I don't understand what the cachedItem is doing. why not just return the value of item? As a rule of thumb, @cached should only be used in 2 cases:

dustinfarris commented 7 years ago

@mattkrick if i enter the site at the index route, this query hits the server:

items {
  id
  name
}

when i click an item and go to the detail route, this query hits the server:

item(id: $item_id) {
  id
  name
}

but i don't see why that should hit the server when i already have the Item from the "items" query in the index. so i'd like to use the cache there

but, if the user enters the detail route directly via URL, then there is no cache because they never visited the index page. so i actually need to hit the server in that instance.

dustinfarris commented 7 years ago

mattkrick you've said before that cashay will only ask for what it doesn't have, but this doesn't seem to be the case across different Operations, even when the underlying Type is the same.

Item and GraphQLList(Item)

mattkrick commented 7 years ago

you're asking for items and then you're asking for item. How does your cache know that item is a subset of items? Couldn't it be something completely different? We could assume that the unique mix of type & id will always return the same result, but GraphQL doesn't make that assumption, so i'm hesitant to make cashay assume it. In the real world, for the detail view, you'll want extra fields that weren't supplied by items. That means a network request is unavoidable. If you have to make a network request, is the added complexity in your app worth the extra 50 bytes for the name field?

mattkrick commented 7 years ago

that's not to say we can't improve on the pattern. Write a query that makes sense to you, we'll poke holes in it, & then we can make cashay support it.

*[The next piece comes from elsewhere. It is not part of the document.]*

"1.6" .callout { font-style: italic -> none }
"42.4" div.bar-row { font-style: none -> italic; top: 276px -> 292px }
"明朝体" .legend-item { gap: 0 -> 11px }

dustinfarris commented 7 years ago

right, so in my case i'm designing for desktop and mobile, so when the user goes to the detail page, i'd like to have "name" already up there in the header while the network request resolves for everything else. I think there is a clear win for me in leveraging cashay's client cache if I can figure out how to make it work for me.

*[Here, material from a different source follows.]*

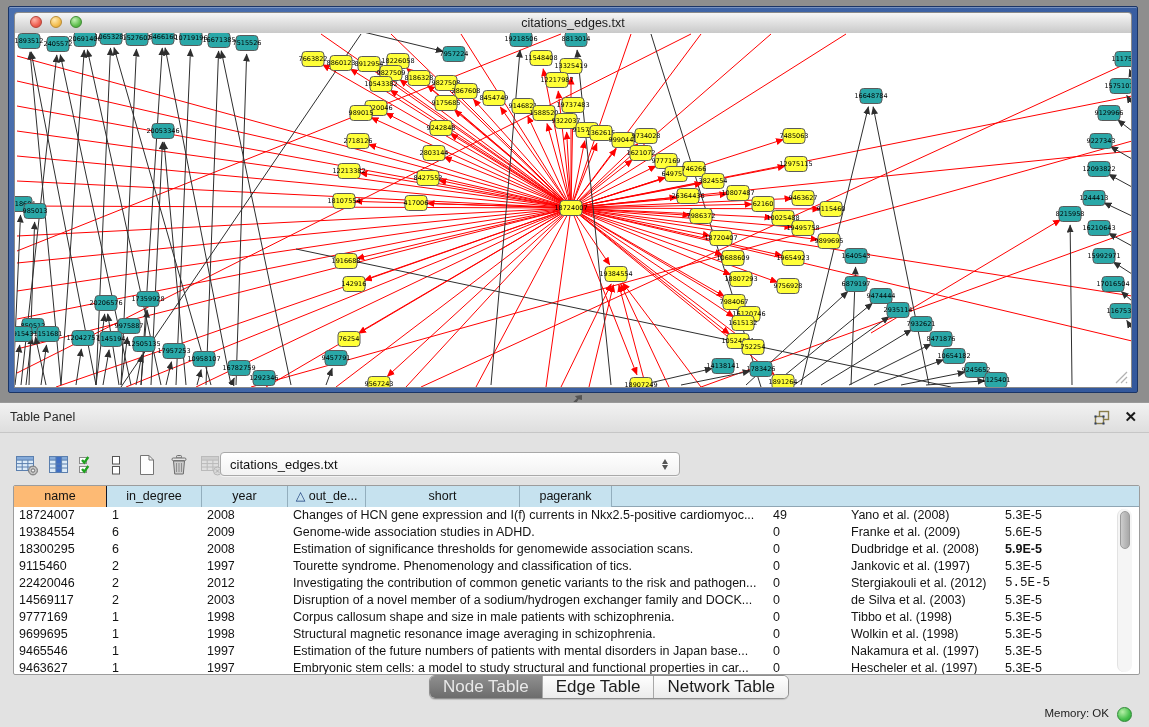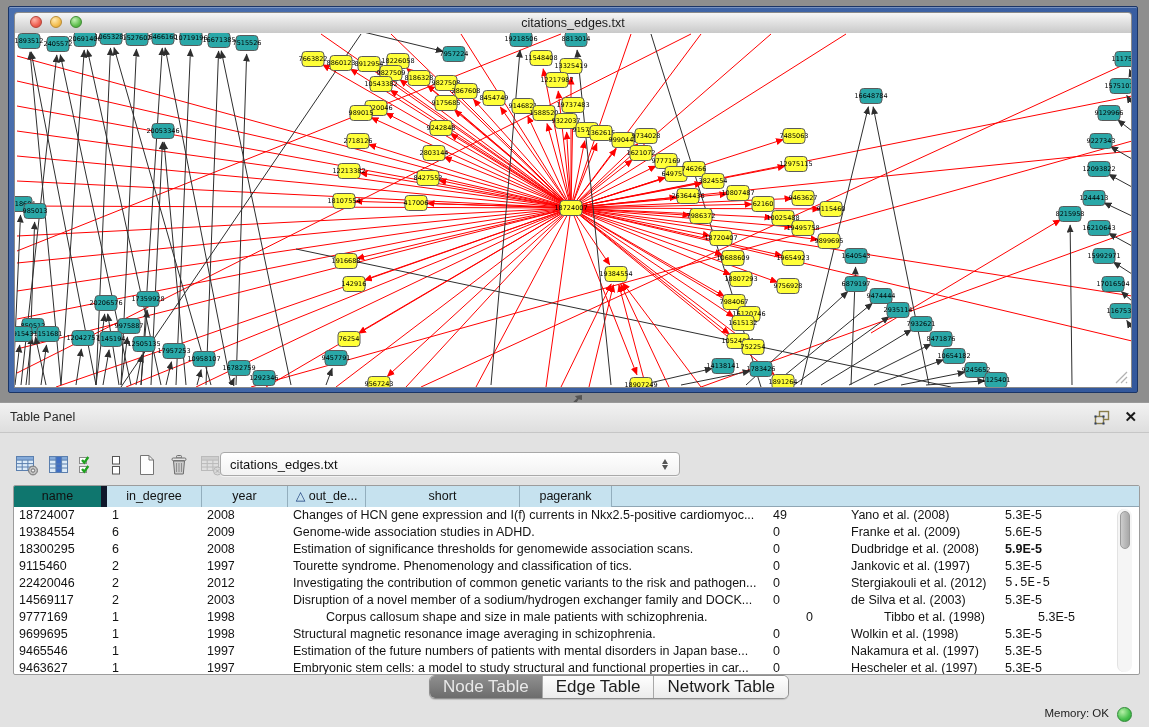"name" .hcell.gray { background: #0f766e -> #fdba74; border-right: 6px solid #0f172a -> 1px solid #0f172a }
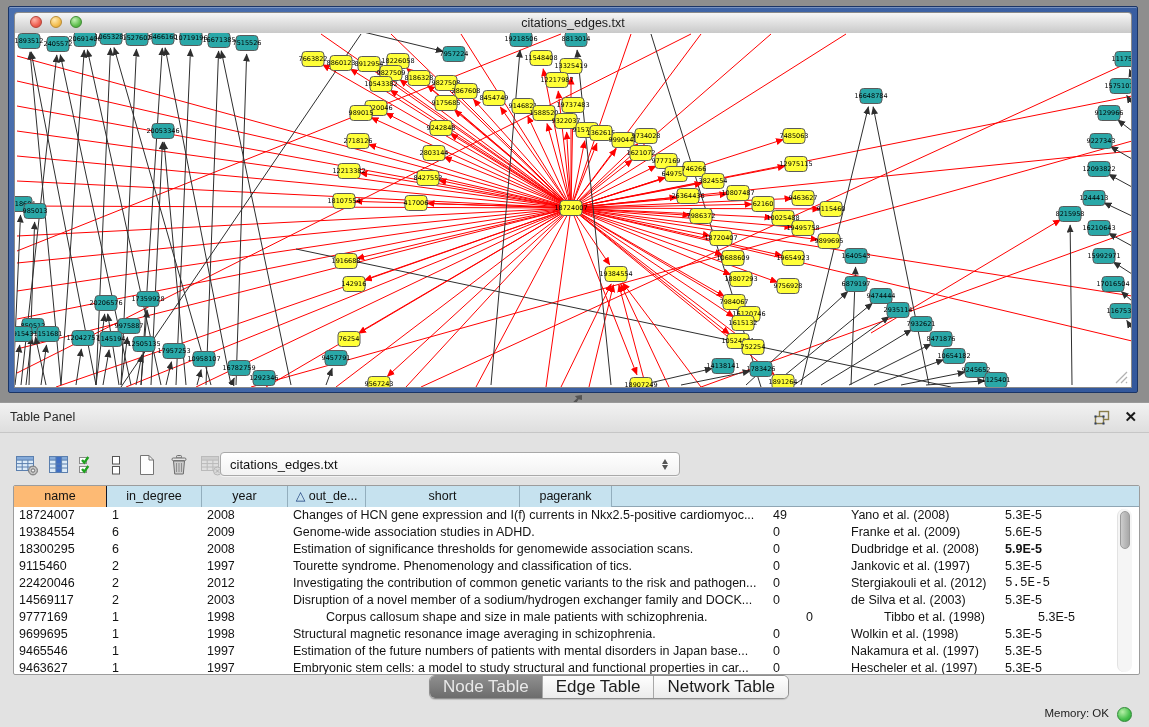"Corpus callosum shape and size" div.tcell { margin-left: 33px -> none }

You're absolutely right that I'm going to want more data in the detail route.

Here's what I'm actually doing (or rather want to do):

Index route:

maps {
  id
  name
}

Detail route

map(id: $map_id) {
  id
  name
  categories {
    id
    name
  }
}

The fields will grow as my app grows, but that's the gist.

Now cashay knows my schema. Cashay should know that the map field on my rootQuery returns a Map type. Cashay should know that the maps field on my rootQuery returns a list of Map type. I'm not sure I follow what you're saying with regard to GraphQL (and Cashay) not assuming that a id/type pair is unique? It seems to me that I've laid that out pretty explicitly in my schema—or maybe this a deeper subject than I'm aware.

Perhaps the item I'm asking for wasn't included in the items result for whatever reason. Well that just means it's not in the cache so we're making a server request for everything after all, right?

dustinfarris commented 7 years ago

So maybe there's two options:

Option 1 Leverage cache implicitly all the time

so assuming I've hit the index route already, in my detail route I do:

cashay.query(mapDetailQuery, variables: { map_id });

cashay sees that it has a record for this id in cache, but not all the subfields requested. so it immediately kicks back what it has:

{
  data: {
    map: {
      id: 123,
      name: "Map Name"
    }
  },
  status: "loading"
}

then it fires off a server request:

{
  query: {
    map(id: $map_id) {
      categories {
        id
        name
      }
    }
  },
  variables: {
    map_id: "123" 
  }
}

after getting the remaining subfields, it combines with existing cache and redux so the stateToComputed receives the full result.

Option 2 something similar with more intervention by the user

Maybe this would expose the cache in a query callback or middleware that the user can return somehow, e.g.

cashay.query(mapDetailQuery, {
  variables: { map_id },
  fromCache: (cashayCache) => {
    let cachedMap = cashayCache.find('Map', map_id);
    if (cachedMap) {    
      return { name: cachedMap.name };
    }
  }
}

and maybe allow the eventual server response to override everything.